As the detective reached the spot, he turned on a strong white light from his electric flash lamp, full on the lurking figure inside the park.

He saw a man in the blue blouse, loose trousers, and felt-soled slippers of an ordinary Chinese laundryman. But he could not see the man’s face. It was obscured by the shrubbery, and the fellow was cunning enough to keep it there while the light was turned on him.

“Who are you?” demanded the detective sharply, in the Chinese tongue.

The man was taken aback at hearing a Caucasian address him in his own language, and he blurted out a Mongolian oath of dismay.

Nick Carter took no notice of this—although he understood its purport well enough. Instead, he asked the Chinaman if his name wasn’t Pon Gee. This was the first name that came to his tongue, and he merely wanted to get the fellow into conversation.

But the wiles of the Chinese coolie have been proverbial ever since—and before—Bret Harte wrote his famous poem. The man did not reply. He put up one arm, so that the long, hanging sleeve of his blouse completely covered his face, and ran away into the blackness.

Nick Carter could not follow him with the light, and he knew it would be waste of time to hunt in the park for such an elusive object as a Chinese laundryman. So he shut off his flash and walked thoughtfully across the road to his waiting taxi.

“I knew it was the work of the crossed-needles gang, anyhow,” he reflected. “That fellow was only a look-out. The Yellow Tong has hundreds of such men in New York—fellows who do not understand what they are doing for the organization, or why. He was told to watch Anderton’s house, of course, and to report if the murderers of my poor friend were interfered with. Poor Anderton! He was too good a man to be done to death in that ghastly fashion.”

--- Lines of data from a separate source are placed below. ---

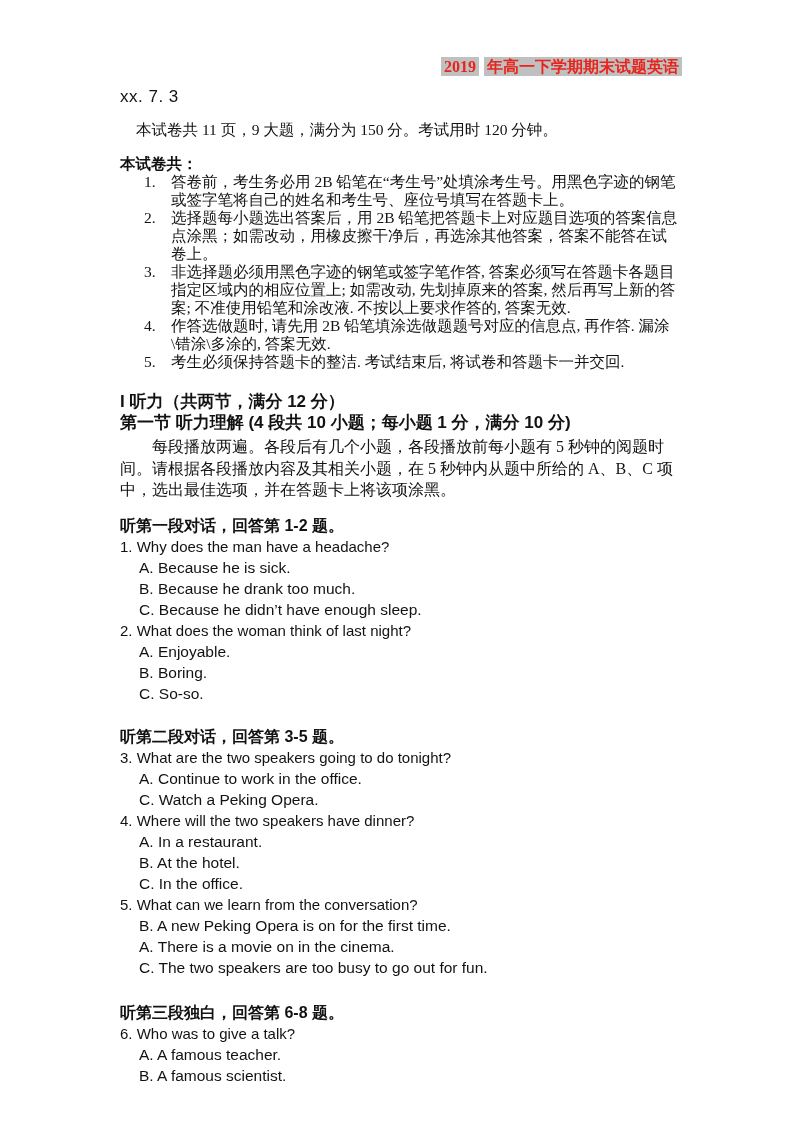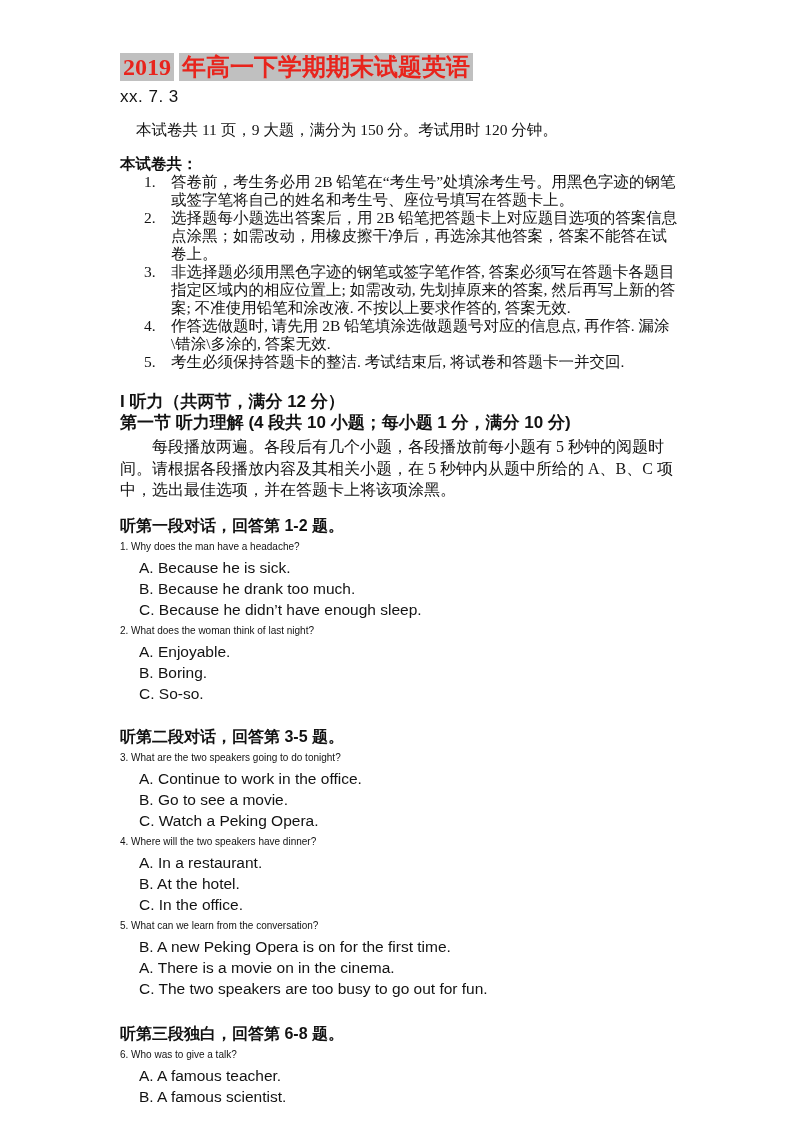"2019 年高一下学期期末试题英语" .title-line { font-size: 24px -> 16px; text-align: left -> right }
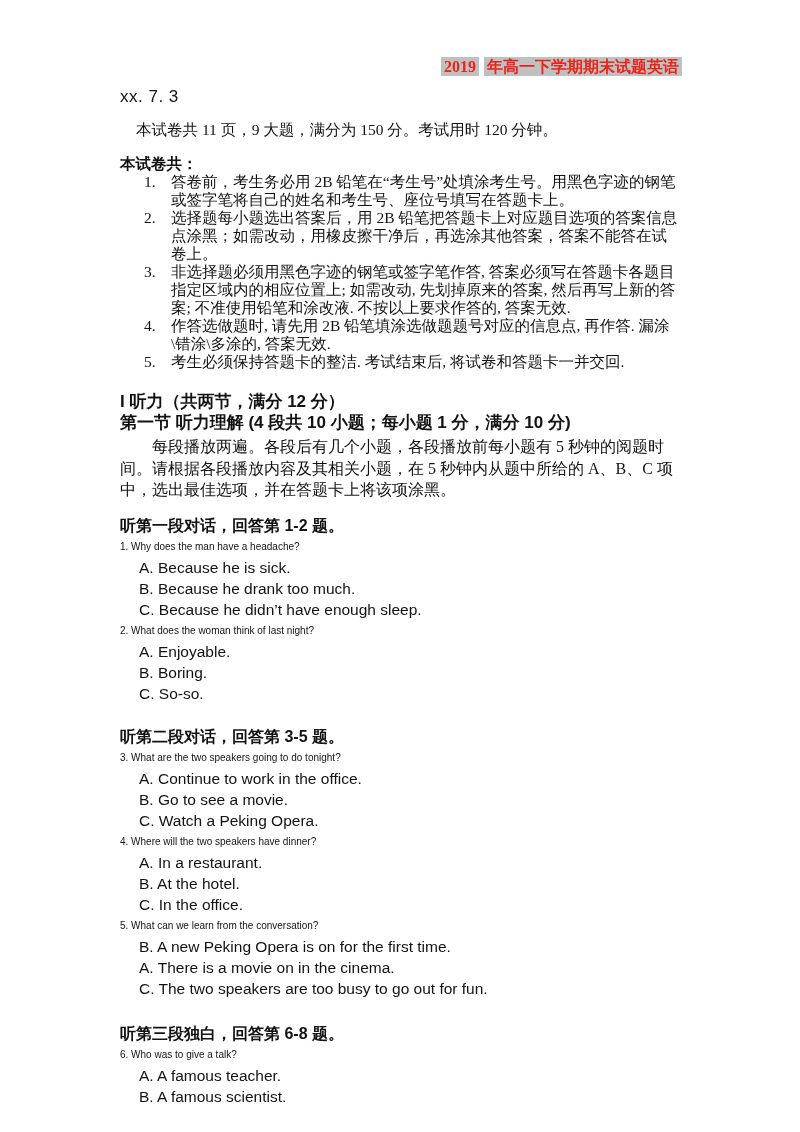"1. Why does the man" .question-text { font-size: 10px -> 15px }
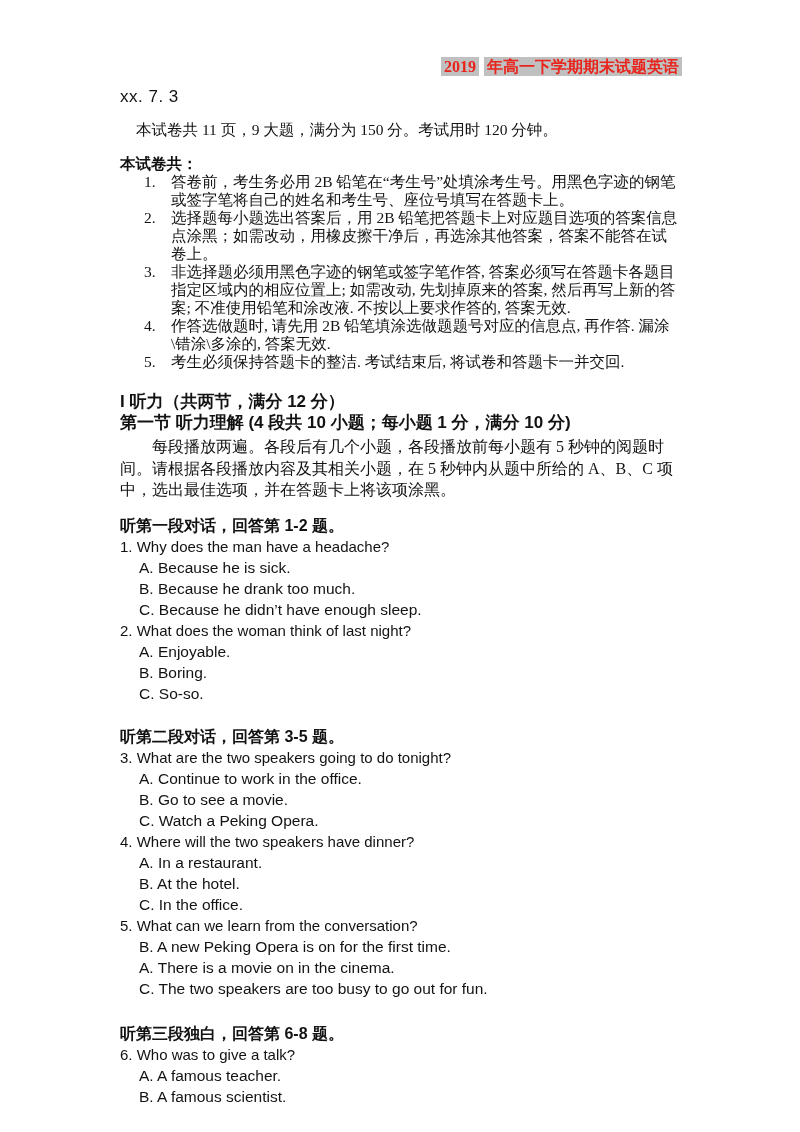"B. Go to see a" p.option-text { html: <p>B. Go to see a movie.</p> -> none }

Andrew Anderton was a bachelor. He never had had[Pg 8] time for marriage, he said. His explorations in foreign countries would not have fitted well into married life, either. So he had lived his own life in his own way, and, being a wealthy man, had been able to go where he would, and study with every advantage at his finger ends.

“I waited for you, Mr. Carter,” remarked the driver of the taxi, as the detective stepped in. “I knowed you’d want to go home some time. Where to, now?”